Task statement: Although the data below contains pictures, output only the lines between those holding "San Sebastián de los Reyes | Nº" and "row order: Nº", inclusive, exactly and without those pictures.

Records from a data source:
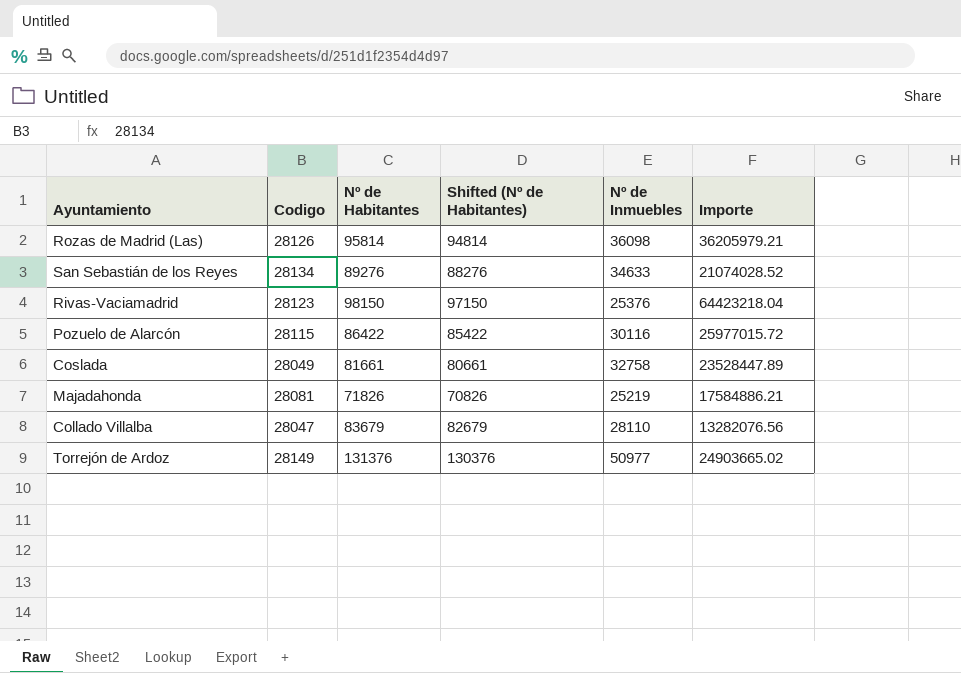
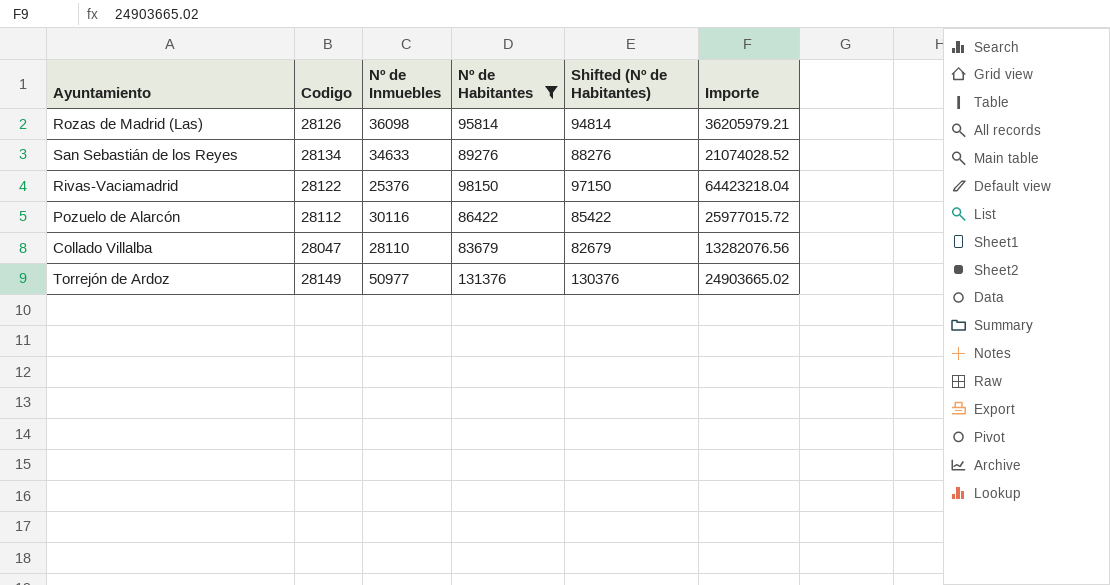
filter: none -> Nº de Habitantes >= 83679
column Nº de Inmuebles | position: 5 -> 3
Rivas-Vaciamadrid | Codigo: 28123 -> 28122
Pozuelo de Alarcón | Codigo: 28115 -> 28112

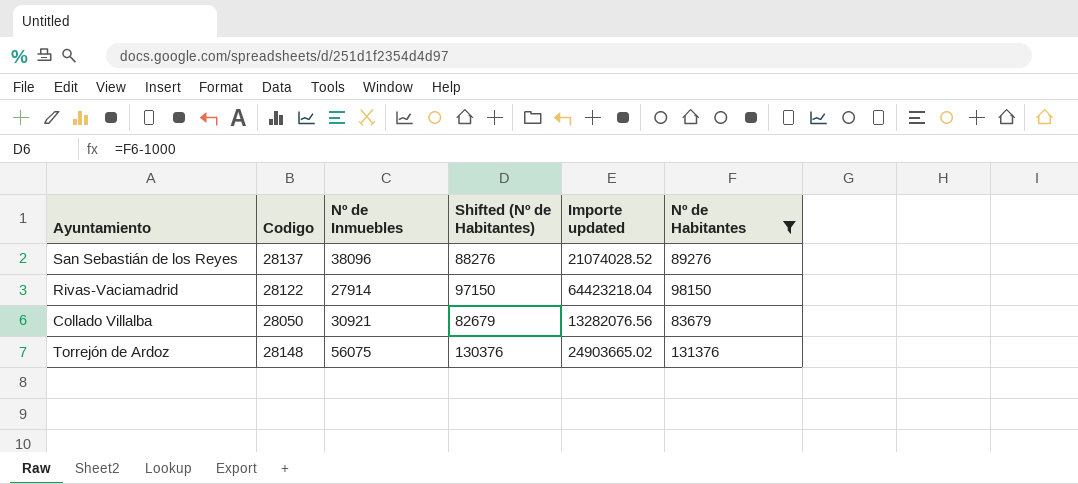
column name: Importe -> Importe updated
column Nº de Habitantes | position: 4 -> 6
row Rozas de Madrid (Las): 28126 | 36098 | 95814 | 94814 | 36205979.21 -> none
row Pozuelo de Alarcón: 28112 | 30116 | 86422 | 85422 | 25977015.72 -> none
San Sebastián de los Reyes | Codigo: 28134 -> 28137
San Sebastián de los Reyes | Nº de Inmuebles: 34633 -> 38096
Rivas-Vaciamadrid | Nº de Inmuebles: 25376 -> 27914
Collado Villalba | Codigo: 28047 -> 28050
Collado Villalba | Nº de Inmuebles: 28110 -> 30921
Torrejón de Ardoz | Codigo: 28149 -> 28148
Torrejón de Ardoz | Nº de Inmuebles: 50977 -> 56075

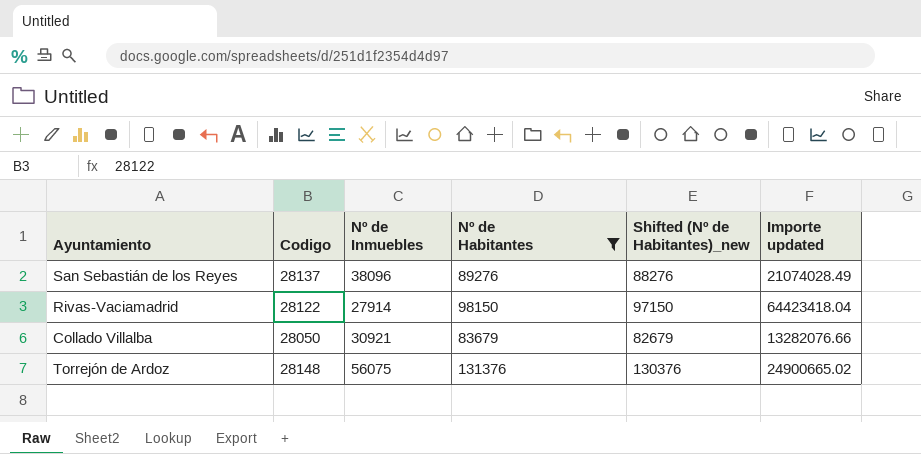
column Nº de Habitantes | position: 6 -> 4
column name: Shifted (Nº de Habitantes) -> Shifted (Nº de Habitantes)_new
San Sebastián de los Reyes | Importe updated: 21074028.52 -> 21074028.49
Rivas-Vaciamadrid | Importe updated: 64423218.04 -> 64423418.04
Collado Villalba | Importe updated: 13282076.56 -> 13282076.66
Torrejón de Ardoz | Importe updated: 24903665.02 -> 24900665.02

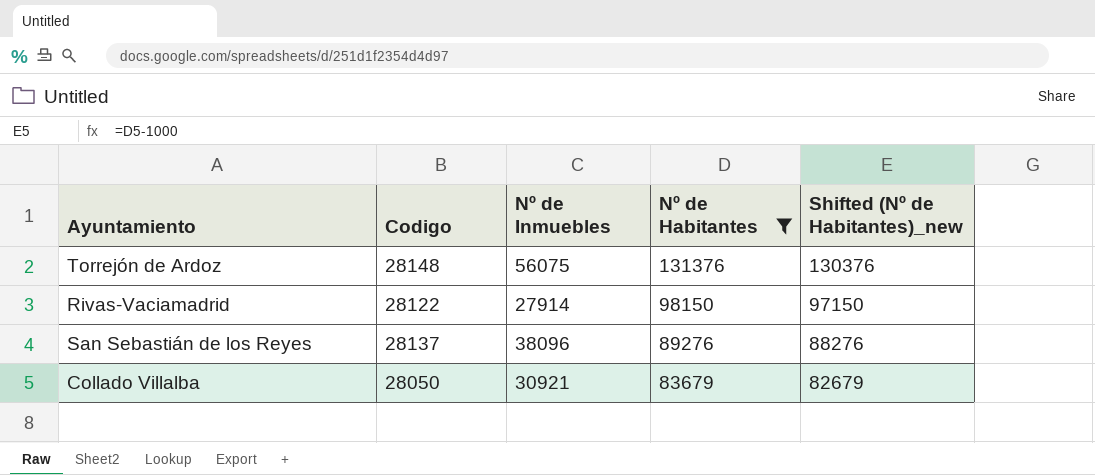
row order: none -> Nº de Habitantes descending
column Importe updated | position: 6 -> none

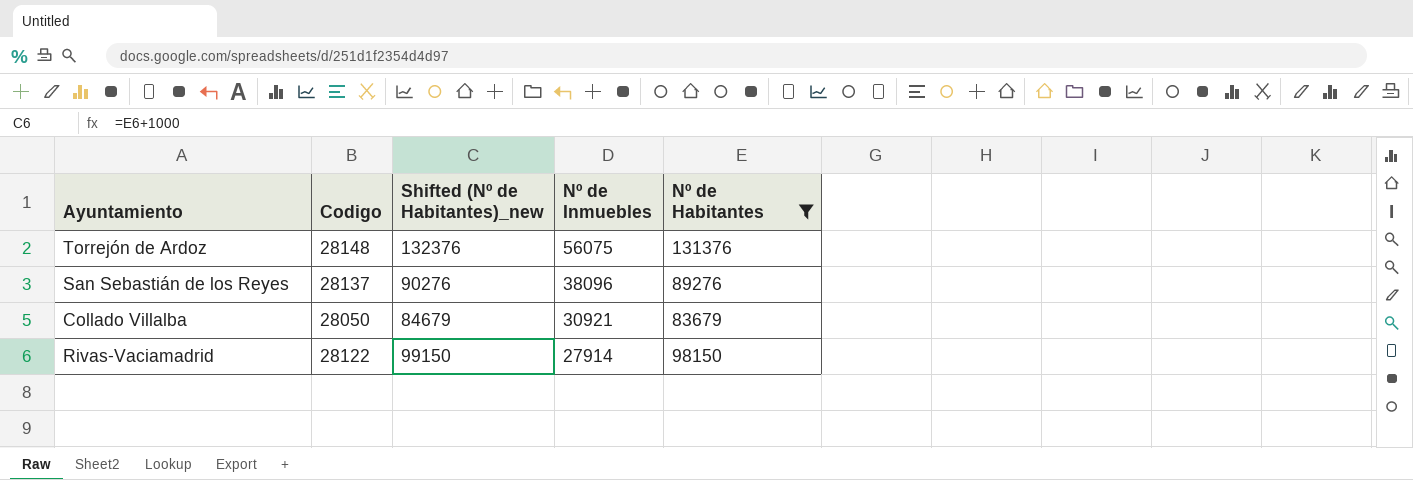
row order: Nº de Habitantes descending -> Nº de Inmuebles descending
column Shifted (Nº de Habitantes)_new | formula: [Nº de Habitantes] - 1000 -> [Nº de Habitantes] + 1000
column Shifted (Nº de Habitantes)_new | position: 5 -> 3

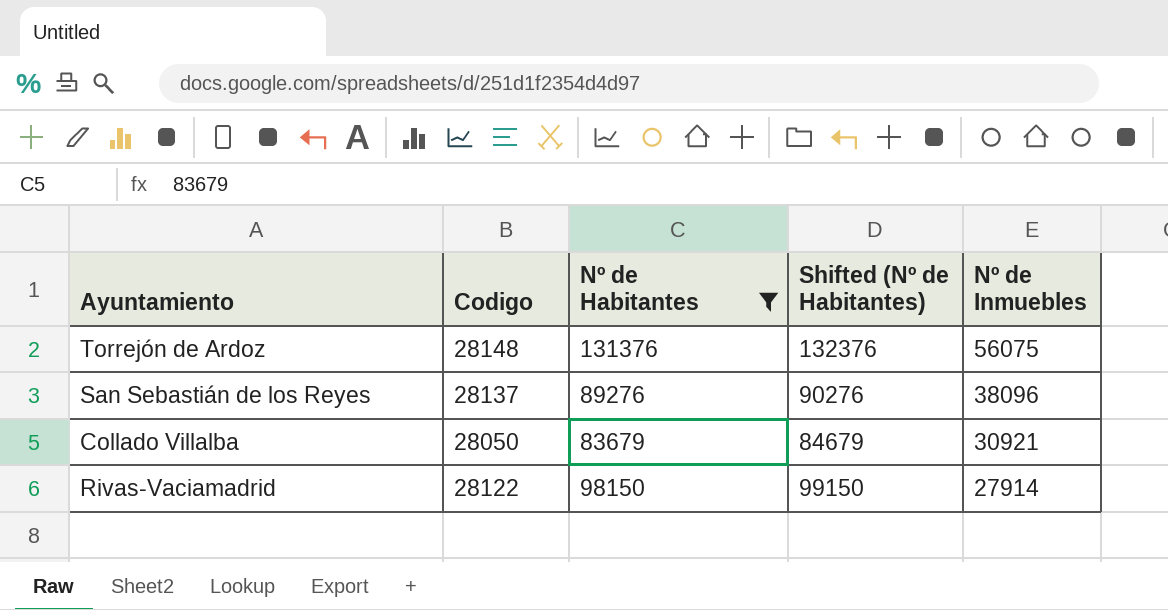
column Nº de Habitantes | position: 5 -> 3
column name: Shifted (Nº de Habitantes)_new -> Shifted (Nº de Habitantes)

Solution to this task:
San Sebastián de los Reyes | Nº de Inmuebles: 34633 -> 38096
Rivas-Vaciamadrid | Nº de Inmuebles: 25376 -> 27914
Collado Villalba | Codigo: 28047 -> 28050
Collado Villalba | Nº de Inmuebles: 28110 -> 30921
Torrejón de Ardoz | Codigo: 28149 -> 28148
Torrejón de Ardoz | Nº de Inmuebles: 50977 -> 56075

column Nº de Habitantes | position: 6 -> 4
column name: Shifted (Nº de Habitantes) -> Shifted (Nº de Habitantes)_new
San Sebastián de los Reyes | Importe updated: 21074028.52 -> 21074028.49
Rivas-Vaciamadrid | Importe updated: 64423218.04 -> 64423418.04
Collado Villalba | Importe updated: 13282076.56 -> 13282076.66
Torrejón de Ardoz | Importe updated: 24903665.02 -> 24900665.02

row order: none -> Nº de Habitantes descending
column Importe updated | position: 6 -> none

row order: Nº de Habitantes descending -> Nº de Inmuebles descending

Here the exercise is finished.